Estoques baixos A queda dos estoques de café nos armazéns certificados pela bolsa de Nova York, que já recuaram 20% neste ano e atingiram o menor nível desde 2000, elevou os preços da commodity. Os papéis com vencimento em março encerraram o pregão de quarta-feita cotados a US$ 2,39,10 por libra-peso, valorização de 445 pontos. Segundo analistas consultados pela Bloomberg, as fortes chuvas na América Central e na Colômbia devem reduzir a produção da café da próxima safra, que começa este mês, pressionando ainda mais os estoques. "A grande queda dos estoques e o dólar mais fraco" alavancaram os preços, disse Joe Scaduto, presidente da corretora JPS Commodities. No mercado doméstico, o indicador Cepea/Esalq para o café arábica subiu 2,98%, valendo R$ 495,60 a saca.

Olho nas expectativas Os contratos futuros de cacau negociados na bolsa de Nova York subiram ontem pela primeira vez na semana. Os papéis com vencimento em março encerraram a quarta-feira cotados a USS$ 2.644 a tonelada, com valorização de 34 pontos. De acordo com analistas consultados pela agência Dow Jones Newswires, o mercado está particularmente atento aos novos dados de processamento de cacau na América do Norte, a serem divulgados hoje e que devem ditar os próximos movimentos de preços das commodity. No mercado doméstico, os preços médios da amêndoa fecharam a quarta-feira em alta de 0,43% em Ilhéus e Itabuna (BA), com a arroba a R$ 75,66, de acordo com levantamento realizado pela Central Nacional dos Produtores de Cacau.

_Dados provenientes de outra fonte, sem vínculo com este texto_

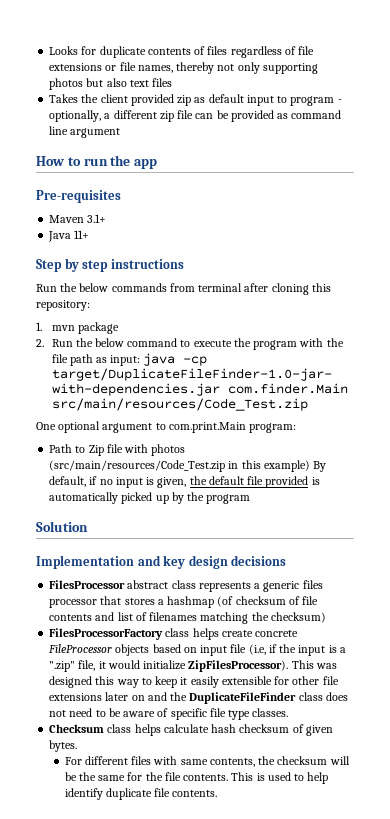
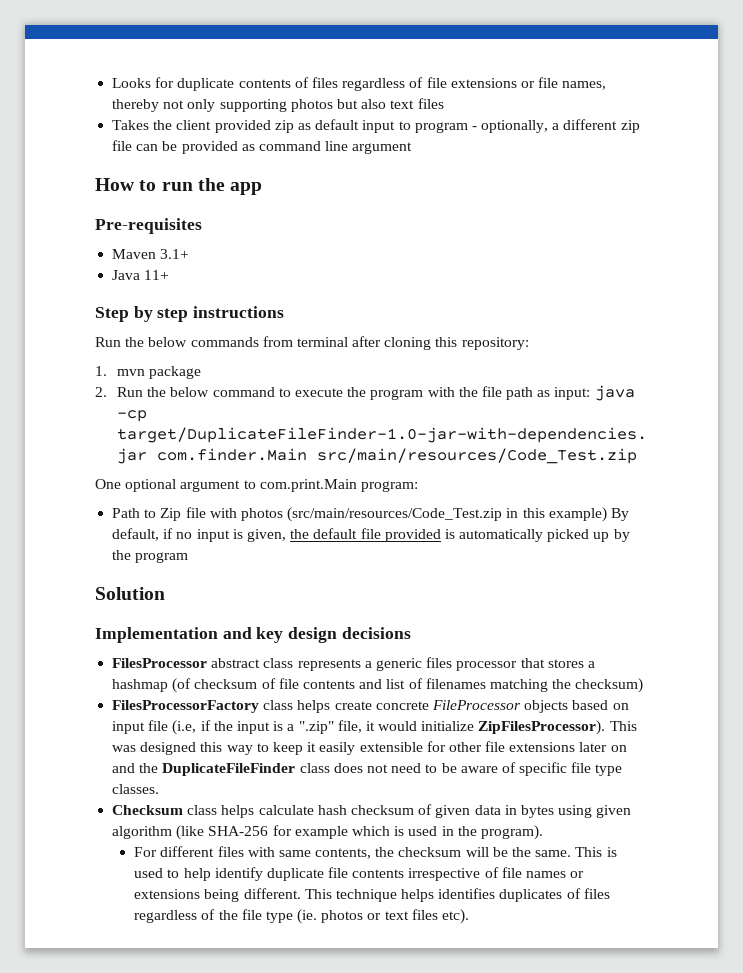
- Checksum class helps calculate hash checksum of given bytes.
+ Checksum class helps calculate hash checksum of given data in bytes using given algorithm (like SHA-256 for example which is used in the program).
- For different files with same contents, the checksum will be the same for the file contents.
+ For different files with same contents, the checksum will be the same.
- This is used to help identify duplicate file contents.
+ This is used to help identify duplicate file contents irrespective of file names or extensions being different. This technique helps identifies duplicates of files regardless of the file type (ie. photos or text files etc).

Terceira queda Depois da sequência de valorizações observada na semana passada, as cotações da soja viveram ontem seu terceiro dia seguido de quedas na bolsa de Chicago. Segundo traders consultados pela agência Dow Jones Newswires, a baixa foi novamente influenciada por realizações de lucros após os ganhos recentes. Os contratos para janeiro fecharam a US$ 12,3125 por bushel, retração de 25 centavos de dólar em relação à véspera. Os fundamentos de oferta e demanda, sobretudo a expectativa de aumento da demanda chinesa, sugerem que o piso pode estar próximo. Em Rondonópolis (MT), a saca de 60 quilos saiu entre R$ 43,70 (ofertas de compra) e R$ 45,70 (pedidos para venda), segundo o Instituto Mato-grossense de Economia Agropecuária (Imea).

Conflitos na UE Novos sinais de que há desacordo entre os líderes europeus para resolver a crise na zona do euro afetaram negativamente as cotações do trigo nas bolsas americanas. Em Chicago, os papéis para março fecharam a US$ 6,5175 o bushel, em queda de 4,50 centavos de dólar. O mesmo vencimento em Kansas, onde se negocia o cereal de melhor qualidade, fechou com queda de 6,25 centavos de dólar a US$ 7,2025 o bushel. Segundo analistas ouvidos pela Bloomberg, em evento ontem em Frankfurt, houve fortes indícios de discordâncias entre França e Alemanha sobre o papel do Banco Central Europeu em alavancar o fundo de ajuda aos países do bloco. No mercado do Paraná, a saca de 60 quilos do cereal fechou em alta de 0,24% a R$ 25,47, segundo o Deral/Seab.